He paced a little, one hand by his side and the other scratching his neck. A nervous habit of his. He knew he wanted to be here, in Toronto, to be at school.
Where he knew nobody.
Why hadn't he thought about this before? Nobody from his class would go to University Of Toronto. Everyone was at Queens'! Moody, Charlie, Diana and....
Anne.
This wasn't a good idea, he told himself. He wasn't exactly sure whether he was reprimanding himself for coming to Toronto, or thinking of her. And of the last time he saw her.

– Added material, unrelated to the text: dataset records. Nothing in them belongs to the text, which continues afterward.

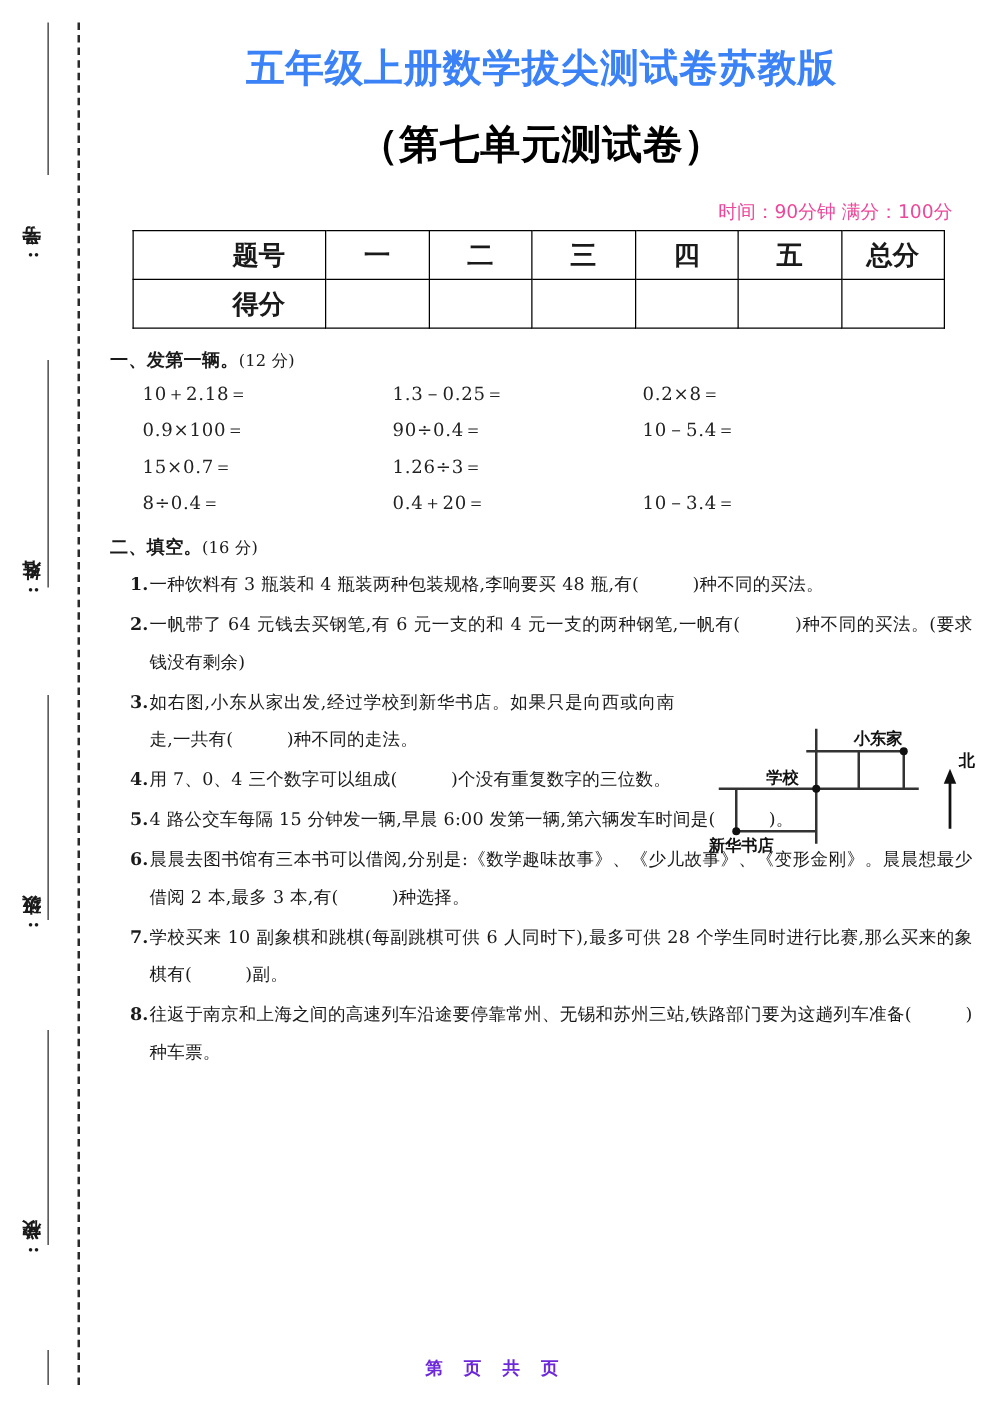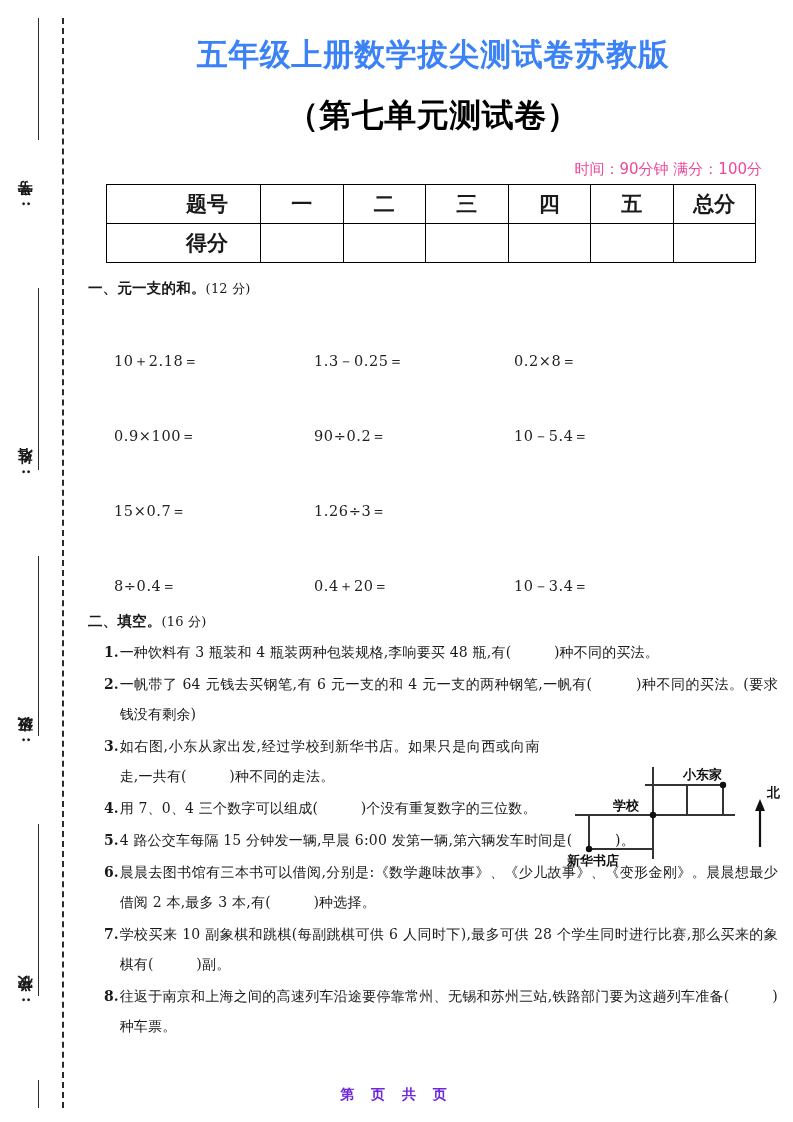"元一支的和。" span { text: 元一支的和 -> 发第一辆 }
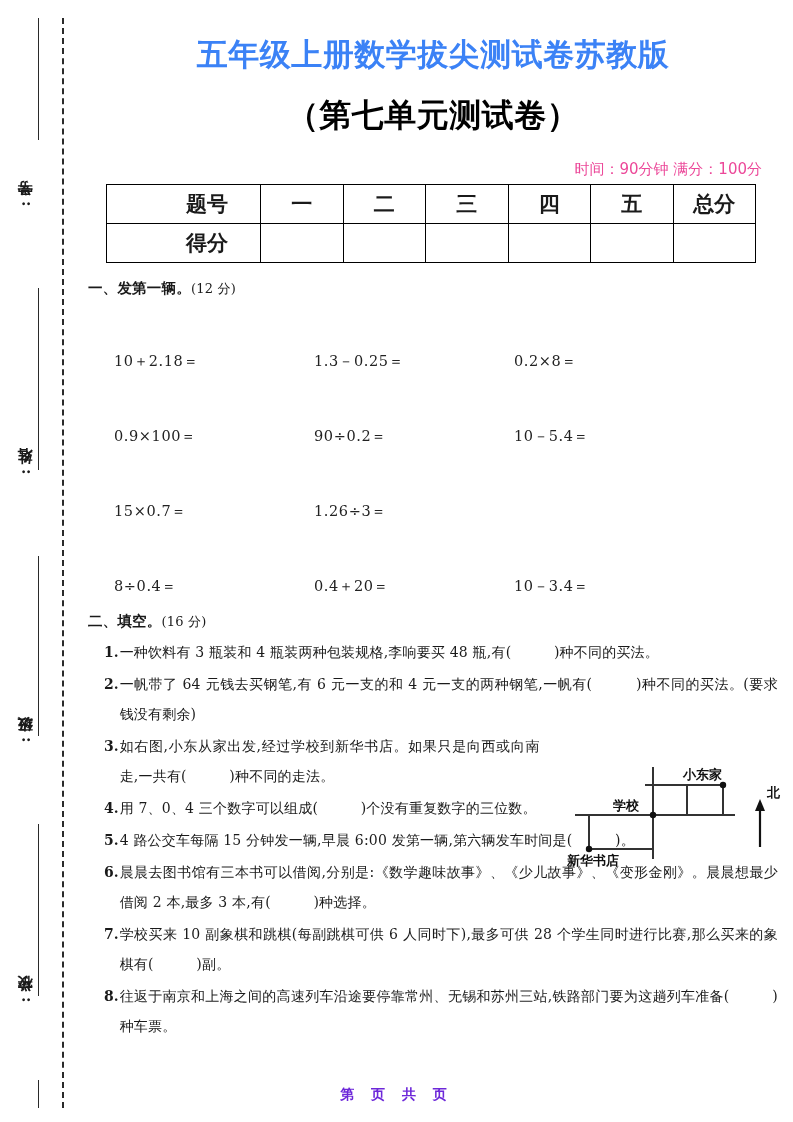"10＋2.18＝" #oral-grid .ocell { margin-top: 46px -> none }
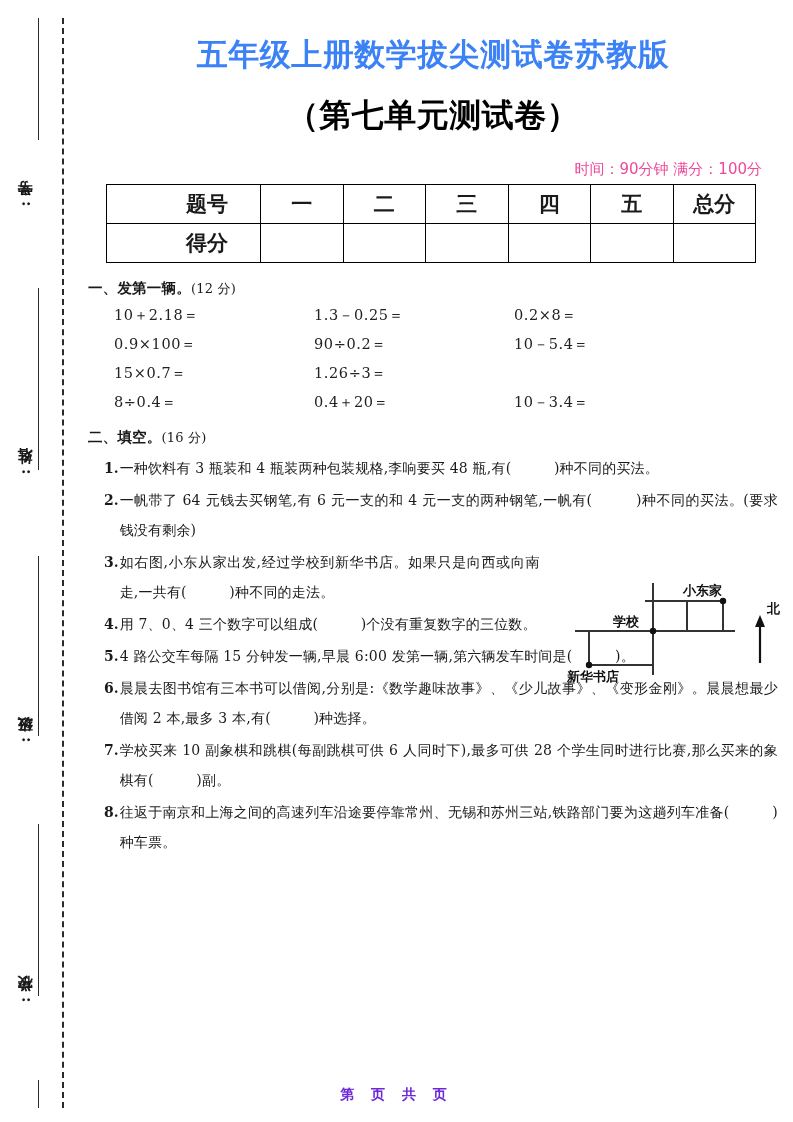"90÷0.2＝" div.ocell { text: 0.2 -> 0.4 }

~Charlottetown, Queens Boarding House, Third Floor~
Anne was horribly angry.
She sat, at one of the more hidden spots that she had discovered at her boarding house. Down a dead end, narrow gap between the mouse-sized study and the over crowded dormitory, was a forgotten window and crooked chair.
She furrowed her brow and gripped her hands around her knees. A frustrated habit of hers.
Why am I so distracted? She thought, getting in fact, even more distracted.
This only made her more furious.
Brain, stop it.
It was no use. She didn't understand why her hands kept curling into fists every time she glanced at the sheet of paper that lay on the window sill.
Well, maybe she did understand.
But she didn't like it. Not one bit. Why should she feel guilty? She had written 3 perfectly heartfelt letters, the address' reading 'Avonlea' in proud onyx ink, with carefully penned writing. She poured each and every detail of her journey from leaving the station to attending her very first lesson onto the paper entitled ' My dear Matthew and Marilla,'
Knowing they would want to hear as much as possible from her. Then just to the right of it, a letter to Ms.Stacy, full with thanks and ambition, good wishes and recounts of the various teachers at Queens she had met so far. The third and final letter was addressed to Bash. It was the hardest and the most important to write. She knew things couldn't stay the same at the Blythe farm, and Bash's mother had made sure of that, for better and for worse. She just hoped Bash could find peace in knowing he was doing the best possible thing for Delly. She hoped so.
It took twice as long to write the third letter, and for that she could blame her wondering mind. Every time she thought of how Bash was coping, her thoughts rushed to who he was coping with out. And of course with that came so many wild thoughts and feelings that it could take a great deal of perseverance and denial to tame them again.
Hence her frustration. But that wasn't the only thing that fuelled her anger, no, it was the stomach wrenching guilt that filled her whenever she caught sight of the fourth and final, empty piece of paper. It seemed to taught her, tease her, remind her of all she had lost and all she could have had. And worse of all, it took her back to that moment.
The moment she last saw him.

—————- Back in Avonlea, The August just past , in Ms.Stacy's House, Receiving Queens Results.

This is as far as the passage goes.